I've been learning R for a while now, and have come across a lot of advice to programming types like myself to vectorize operations. Being a programmer, I'm interested as to why / how it's faster. An example:
n = 10^7
# populate with random nos
v=runif(n)
system.time({vv<-v*v; m<-mean(vv)}); m
system.time({for(i in 1:length(v)) { vv[i]<-v[i]*v[i] }; m<-mean(vv)}); m
This gave
user system elapsed
0.04 0.01 0.07
[1] 0.3332091
user system elapsed
36.68 0.02 36.69
[1] 0.3332091
The most obvious thing to consider is that we're running native code, i.e. machine code compiled from C or C++, rather than interpreted code, as shown by the massive difference in user time between the two examples (circa 3 orders of magnitude). But is there anything else going on? For example, does R do:
Cunning native data structures, e.g. clever ways of storing sparse vectors or matrices so that we only do multiplications when we need to?
Lazy evaluation, e.g. on a matrix multiply, don't evaluate cells until as and when you need to.
Parallel processing.
Something else.
To test whether there might be some sparse vector optimization I tried doing dot products with difference vector contents
# populate with random nos
v<-runif(n)
system.time({m<-v%*%v/n}); m
# populate with runs of 1 followed by 99 0s
v <-rep(rep(c(1,rep(0,99)),n/100))
system.time({m<-v%*%v/n}); m
# populate with 0s
v <-rep(0,n)
system.time({m<-v%*%v/n}); m
However there was no significant difference in time (circa 0.09 elapsed)
(Similar question for Matlab: Why does vectorized code run faster than for loops in MATLAB?)
You are running both interpreted code and native code in both examples. The difference is that in the second you are doing the loop at the R level resulting in many more function calls that all need to be interpreted, and then the C code called. In your first example, the loop happens within the compiled code and hence R has far less to interpret, far fewer R code calls and far fewer calls to compiled code.

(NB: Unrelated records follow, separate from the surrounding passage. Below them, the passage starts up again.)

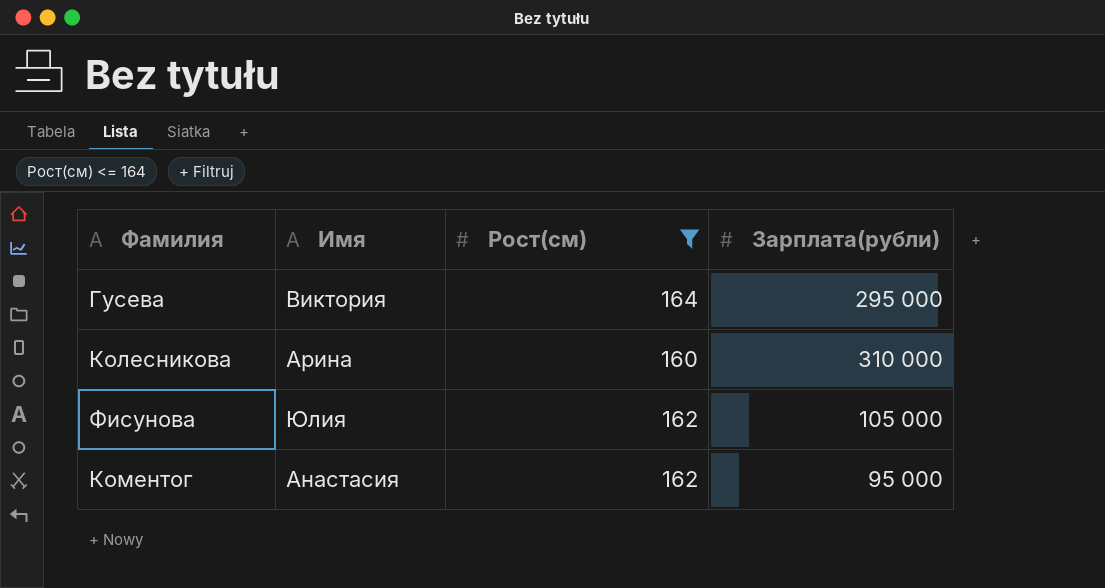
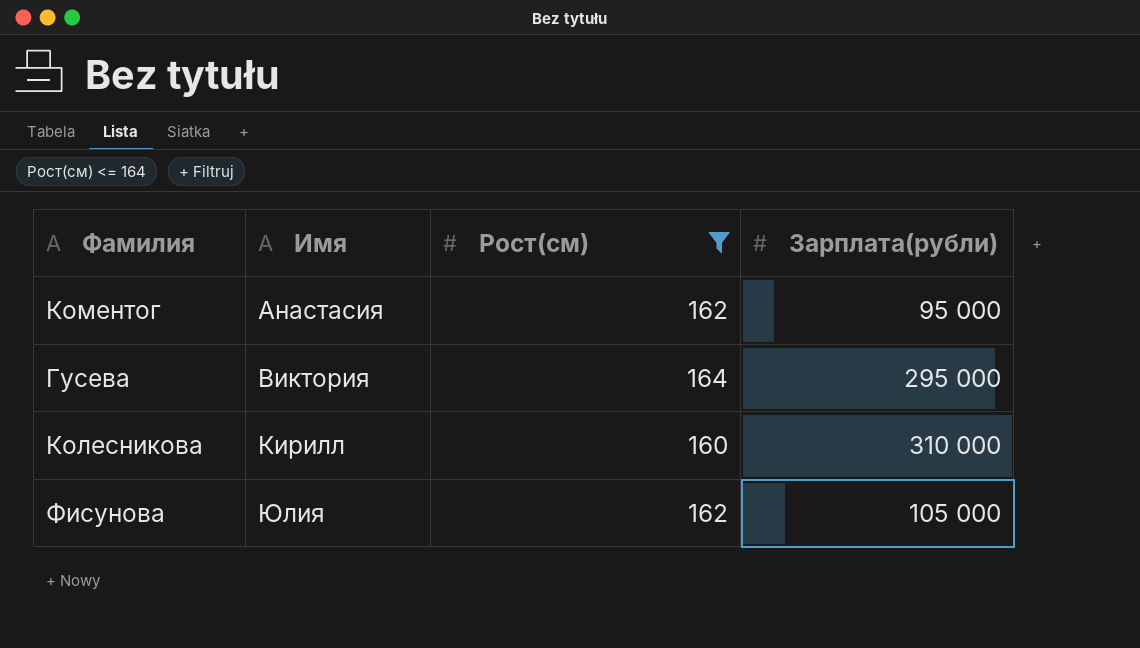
row order: none -> Имя ascending
Колесникова | Имя: Арина -> Кирилл

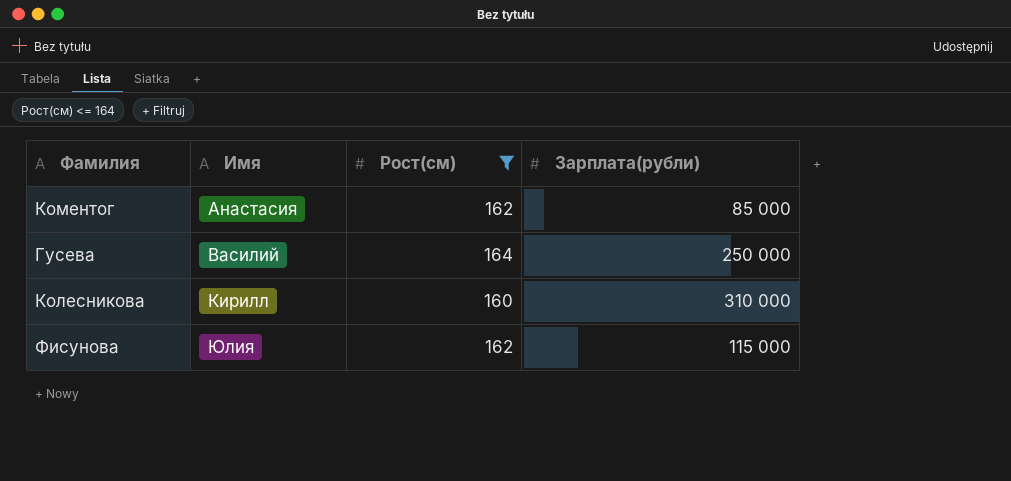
Коментог | Зарплата(рубли): 95 000 -> 85 000
Гусева | Имя: Виктория -> Василий
Гусева | Зарплата(рубли): 295 000 -> 250 000
Фисунова | Зарплата(рубли): 105 000 -> 115 000

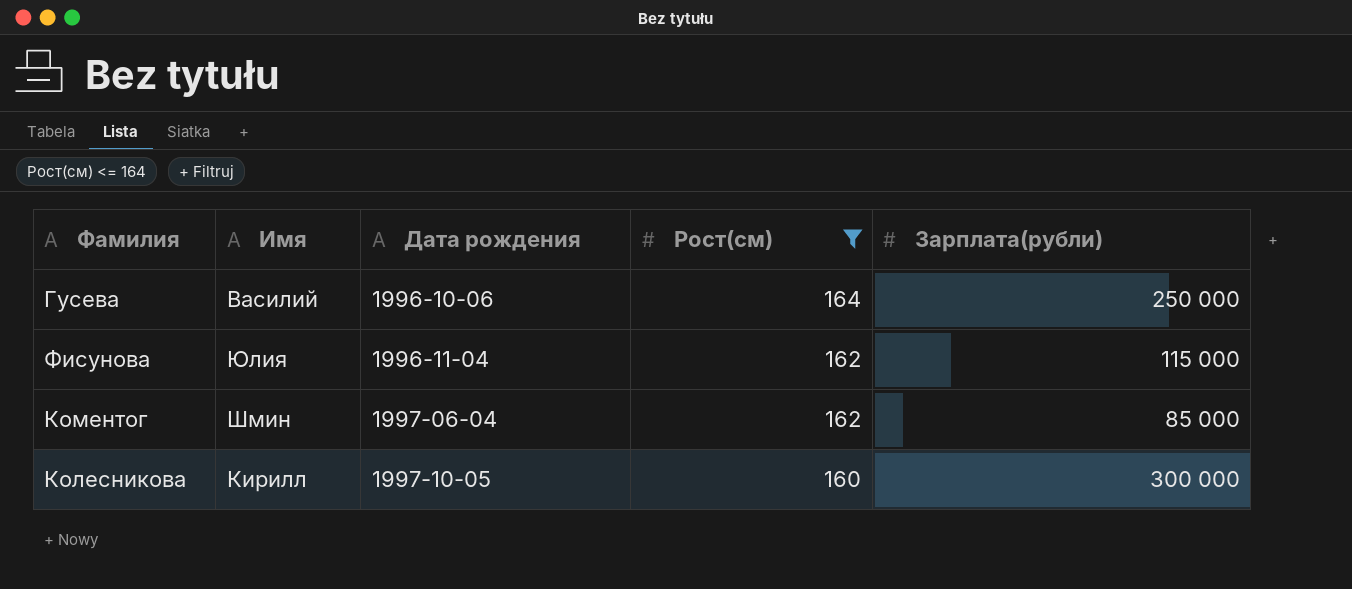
row order: Имя ascending -> Дата рождения ascending
column Дата рождения | position: none -> 3
Коментог | Имя: Анастасия -> Шмин
Колесникова | Зарплата(рубли): 310 000 -> 300 000

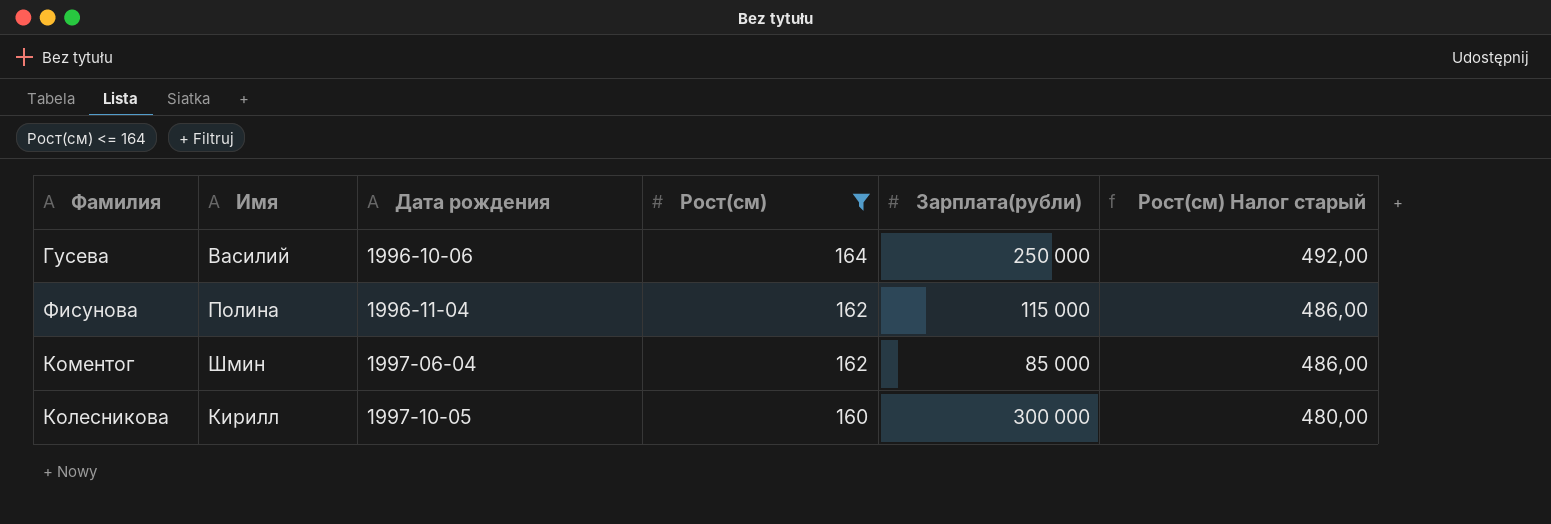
column Рост(см) Налог старый | formula: none -> [Рост(см)] * 3
Фисунова | Имя: Юлия -> Полина

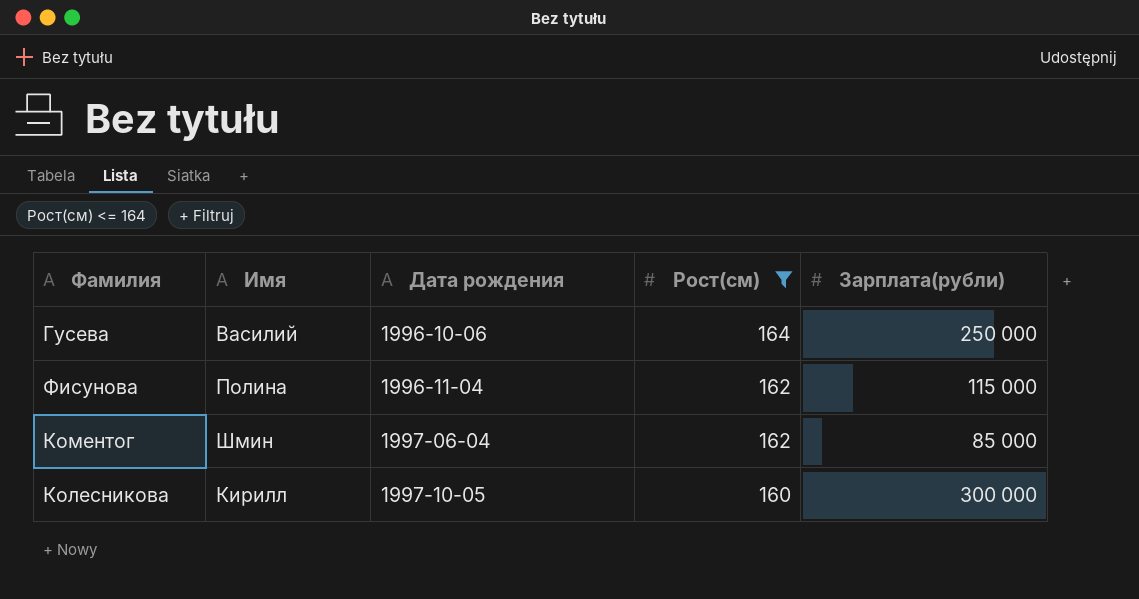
column Рост(см) Налог старый | formula: [Рост(см)] * 3 -> none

That's most of it. The other big-ish component is that since R code is functional in its design paradigm, functions (attempt to) have no side effects, which means that in some (but perhaps not all; R does try to be efficient about this) instances calling
[<-
in side a for loop results in having to copy the entire object. That can get slow.A small side note: R does have rather extensive functionality for handling sparse matrix structures efficiently, but they aren't the "default".
In regard to parallel processing, out-of-the-box R does not do any parallel processing. Of course there is the built-in
parallel
package, but you have to adapt your code to using e.g.mclapply
to use parallel processing. There are options to let your linear algebra be calculated in parallel using a special version ofblas
, but this is not standardly using in R, although getting it to work does not seems that hard.